What are the differences and similarities between flute playing in Europe and the U.S.?
Flutists constantly speculate about the cultural differences between Europe and the U.S., about how it may have certain effects on the playing styles. While there may be slightly divergent musical approaches or sound ideals, I think the dissimilarities between the major flute schools were more distinctive in the past when traveling was not easy, and the nations were not as mixed as they are today. In general, the overall international standard in flute playing is extremely high both in Europe and the U.S.
Art always reflects culture, politics, environment, people, and circumstances. These are the elements we hear in people’s playing. Of course, gaining personal experience about the culture and environment where composers lived and wrote their masterworks will help a performer understand the musical context better. Background information provides us with explanations. This is why traveling, research and learning about the different cultures are so valuable for a performing artist.
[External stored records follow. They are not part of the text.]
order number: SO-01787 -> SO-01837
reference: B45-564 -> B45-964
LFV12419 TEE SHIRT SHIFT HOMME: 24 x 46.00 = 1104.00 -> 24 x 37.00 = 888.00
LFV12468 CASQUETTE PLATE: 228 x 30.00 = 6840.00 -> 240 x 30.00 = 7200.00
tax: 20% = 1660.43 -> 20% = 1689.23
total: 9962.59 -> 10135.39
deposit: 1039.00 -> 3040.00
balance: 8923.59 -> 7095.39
What is your teaching philosophy?
I have been teaching flute since I was 13 years old and have always loved it. As a teacher I think I am at my best with intermediate and advanced students, but from time to time I also help children. Teaching is healthy for every professional musician because it reminds us about the basics which should never be forgotten or ignored. It also improves our communication skills.
An analytic, systematic, and psychologically-oriented teaching method seems to provide the best results. It should aim to improve students’ technical and musical skills by utilizing individual strengths as soil for new plants so to grow. The main goal is to help a student become an independent professional, who possesses a combination of instrumental skills and musical knowledge as well as the ability to express music in different styles and in the larger context of art.
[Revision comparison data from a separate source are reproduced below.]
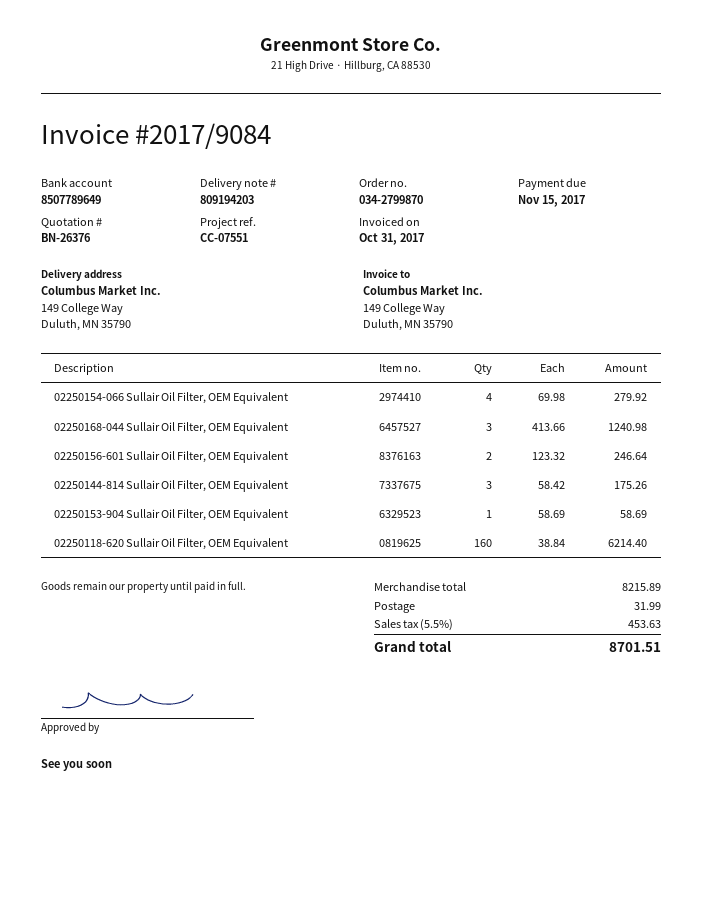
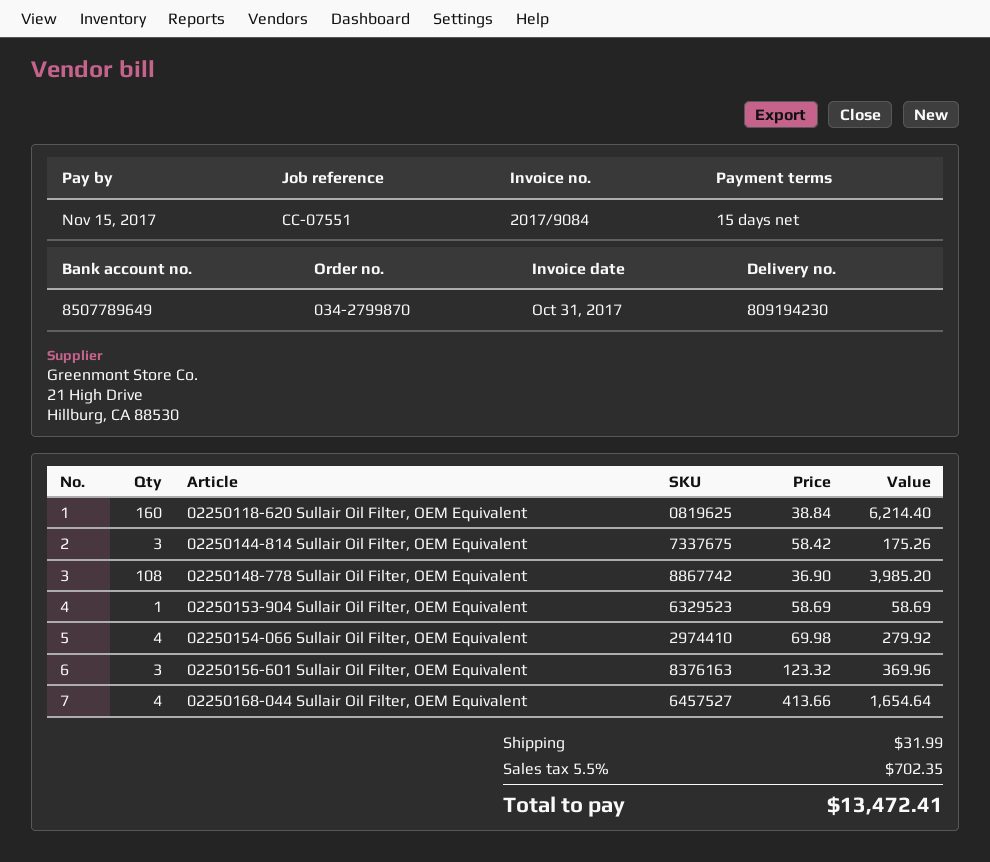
delivery note number: 809194203 -> 809194230
02250168-044 Sullair Oil Filter, OEM Equivalent: 3 x 413.66 = 1240.98 -> 4 x 413.66 = 1654.64
02250156-601 Sullair Oil Filter, OEM Equivalent: 2 x 123.32 = 246.64 -> 3 x 123.32 = 369.96
02250148-778 Sullair Oil Filter, OEM Equivalent: none -> 108 x 36.90 = 3985.20
tax: 5.5% = 453.63 -> 5.5% = 702.35
total: 8701.51 -> 13472.41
Everything involved in sound production on the flute is related to breathing and the parameters of controlling the body functions in a natural and relaxed way. In order to bring out the real nature of a wind instrument, it is very important to understand the difference between the air (amount of it) and the air pressure (air speed). For example, the low register requires a fairly big amount of slow air with almost no pressure. It may sound easy but actually air balance seems to be one of the biggest technical challenges on the flute.
The function of the lips is to channel the air, not to produce the sound. A refined vibrato for me is a wave that always stays controlled inside the air stream, never dominating the sound. In most cases, problems with the articulation are related to air control rather than tonguing.
What advice would you give young flutists?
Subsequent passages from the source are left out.